Lines from the one containing "Etesia: 1 x" through the final line of the records are the only ones to copy, and each must match exactly.
Provided entries section start
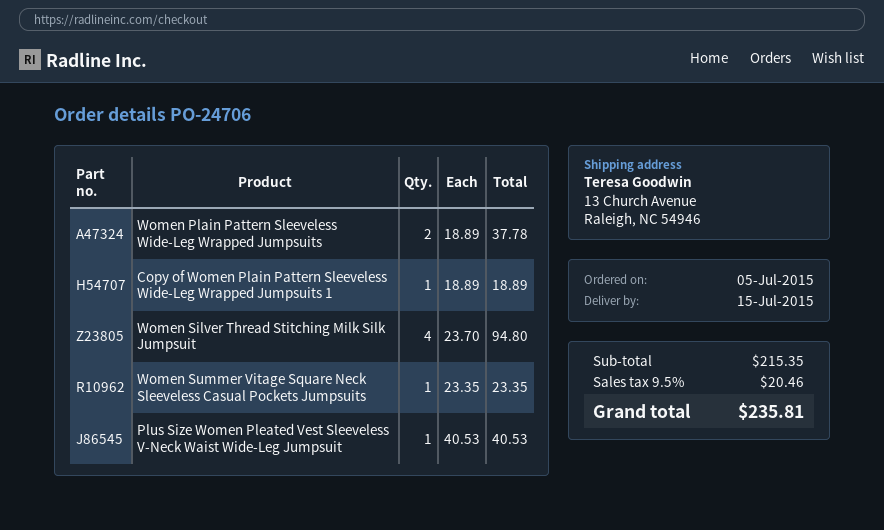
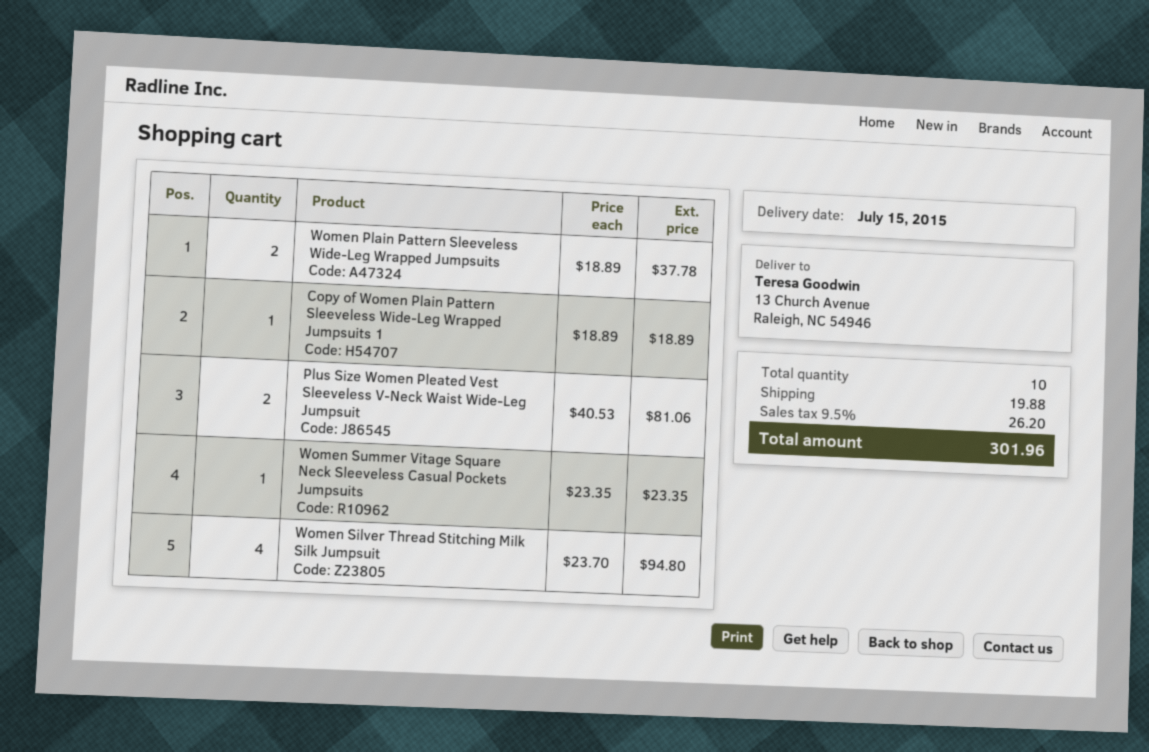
Plus Size Women Pleated Vest Sleeveless V-Neck Waist Wide-Leg Jumpsuit: 1 x 40.53 = 40.53 -> 2 x 40.53 = 81.06
shipping: none -> 19.88
tax: 9.5% = 20.46 -> 9.5% = 26.20
total: 235.81 -> 301.96

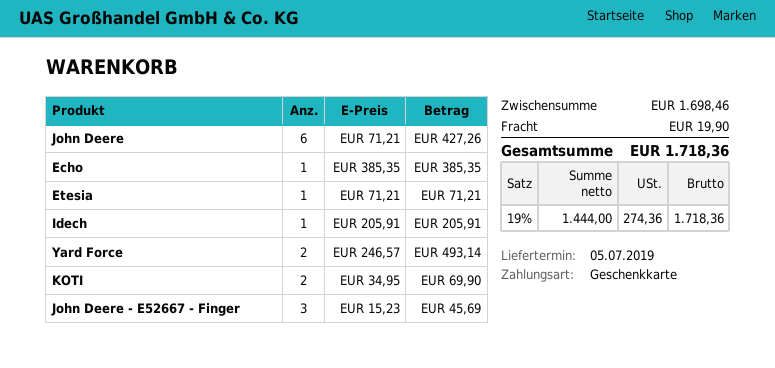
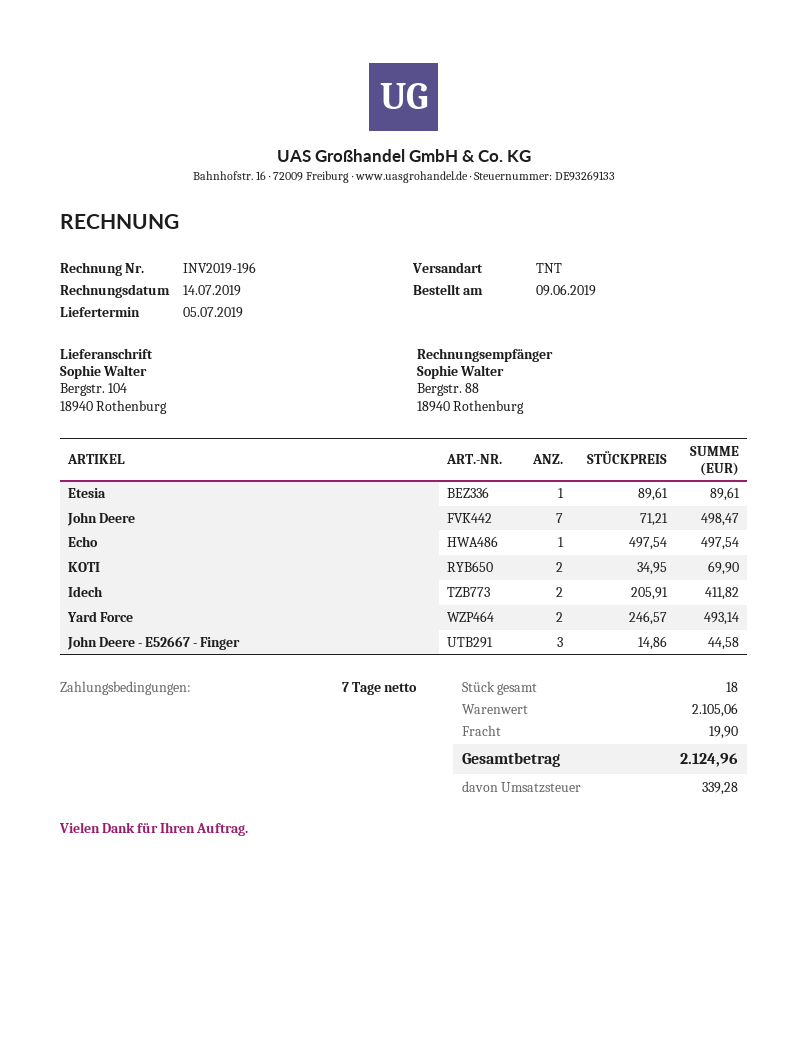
John Deere: 6 x 71.21 = 427.26 -> 7 x 71.21 = 498.47
Echo: 1 x 385.35 = 385.35 -> 1 x 497.54 = 497.54
Etesia: 1 x 71.21 = 71.21 -> 1 x 89.61 = 89.61
Idech: 1 x 205.91 = 205.91 -> 2 x 205.91 = 411.82
John Deere - E52667 - Finger: 3 x 15.23 = 45.69 -> 3 x 14.86 = 44.58
subtotal: 1698.46 -> 2105.06
tax: 274.36 -> 339.28
total: 1718.36 -> 2124.96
Provided entries section end
Your solution →
Etesia: 1 x 71.21 = 71.21 -> 1 x 89.61 = 89.61
Idech: 1 x 205.91 = 205.91 -> 2 x 205.91 = 411.82
John Deere - E52667 - Finger: 3 x 15.23 = 45.69 -> 3 x 14.86 = 44.58
subtotal: 1698.46 -> 2105.06
tax: 274.36 -> 339.28
total: 1718.36 -> 2124.96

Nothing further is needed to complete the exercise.